I’ve searched for his siblings on the web to see what may have happened to them, and I found a reference to his youngest sister Louise married to Jean Benjamin Cadorette. There is no citation so, again, I don’t know how reliable it is.
I also found this on the web:
“Je cherche le mariage
et les parents de Jean-Baptiste
DUCHESNE & Marie-Louise CAILLÉ,
leur fils Michel a épousé
en premières noces
Angélique VALIQUETTE
(François & Angélique BOURDON
) le 14 août 1794 à
Sainte-Thérèse-de-Blainville
et en secondes noces,
Catherine DUMONT (Antoine
& Catherine HOTTE) le 12 juillet 1802
à St-Eustache.”
That stumped me too – there is no Catherine Dumont listed in PRDH as the daughter of Antoine Dumont and Catherine Hotte. If she married in 1802 let’s assume she was born sometime in the early to mid 1780’s. So was she really Esther or Marguerite? Or, again, maybe her baptism is missing? Just like her brother Thomas?
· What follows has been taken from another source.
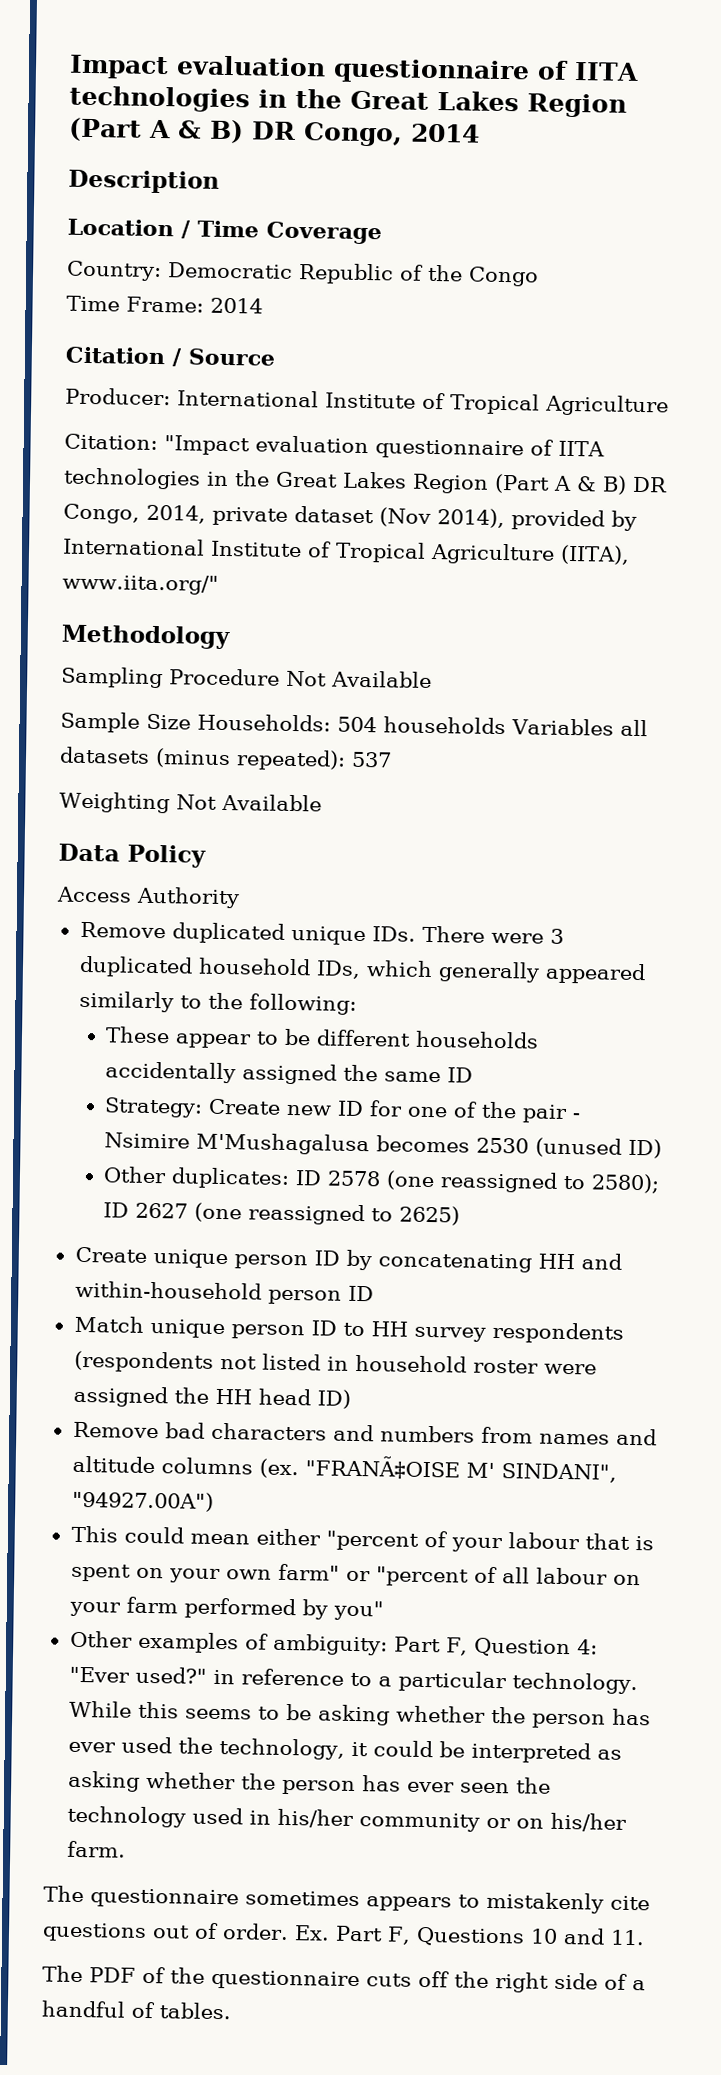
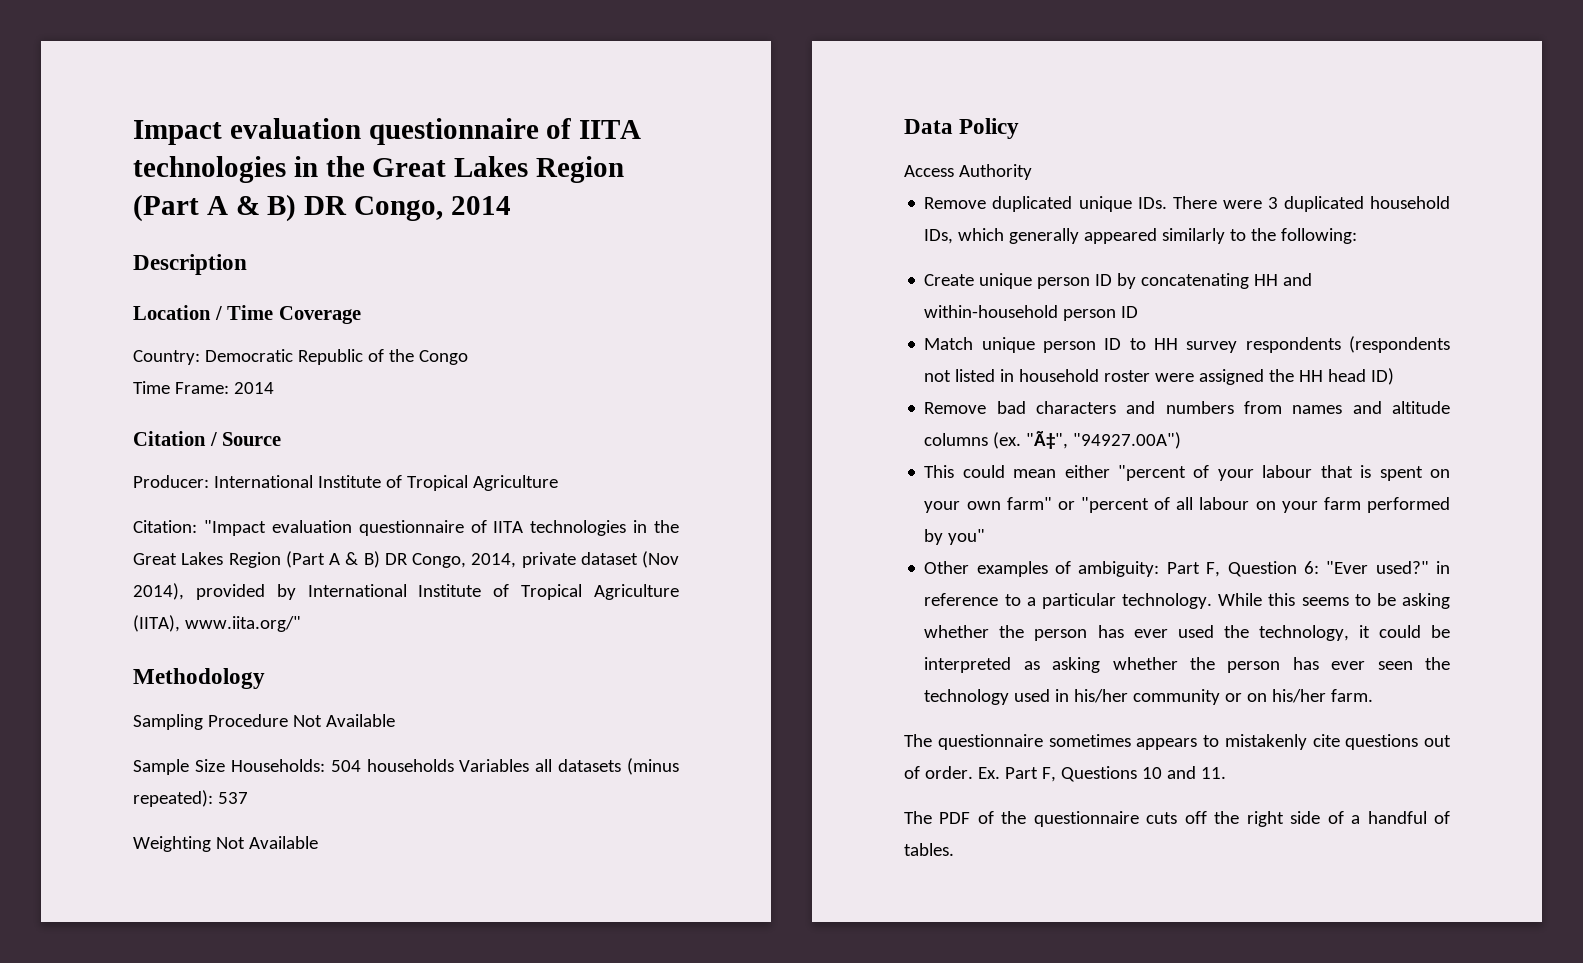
[105,1026,540,1049] [105,1061,474,1085] [104,1097,581,1124] [104,1132,663,1159] [103,1166,661,1194] [103,1202,461,1226] // These appear to be different households accidentally assigned the same ID // Strategy: Create new ID for one of the pair - Nsimire M'Mushagalusa becomes 2530 (unused ID) // Other duplicates: ID 2578 (one reassigned to 2580); ID 2627 (one reassigned to 2625) -> (1358, 236) none
[304,1455,617,1483] "FRANÃ‡OISE M' SINDANI", -> [1026,431,1069,449] "Ã‡",
[577,1639,599,1655] 4: -> [1303,561,1319,574] 6:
There is a Thomas Dumont who is listed as an employee of the Northwest company at Ile-a-La-Crosse in 1812-1814. I do not know if that is my Thomas Dumont. He would have been about the right age, but there were other Dumonts out in the west. My dad found some St. Louis fur trade records that show payment to a Thomas Dumont at a post along the upper Missouri in the 1820’s. My Thomas Dumont showed up in St. Charles in the 1830’s when he married Louise LeBeau. As I said, we have always assumed he came to Missouri in connection with the fur trade.
[Update:] This is the Upper Missouri information we have from records of the American Fur Company account books (lists that didn't reproduce well so some of the information is a best guess at what is written). In October 1829 a Thomas Dumond was affiliated with the "Kanzas Outfit".
1830 - 375 Thomas Dumond paid his order (31.00) (I don't know where this was)
May 2, 1832 Fort Union Th. Dumond 396.25
August 2, 1832 payable our note to Th. Dumond 153.00 (Fort Clark?)
August 3, 1832 to cash pd. C. Labuyr in acc't of note to Th. Dumond 32.00
August 13, 1832 Thomas Dumond for amt. of his acknowledgment of his note given him.
October 26, 1832 Thomas Dumond - reference acct. Vanderburg family
November 10, 1832 Th. Dumond 300.19
So. Anybody out there have any additional information? I also posted this on a genealogy forum but thought maybe my blog would get other hits. We’ll see.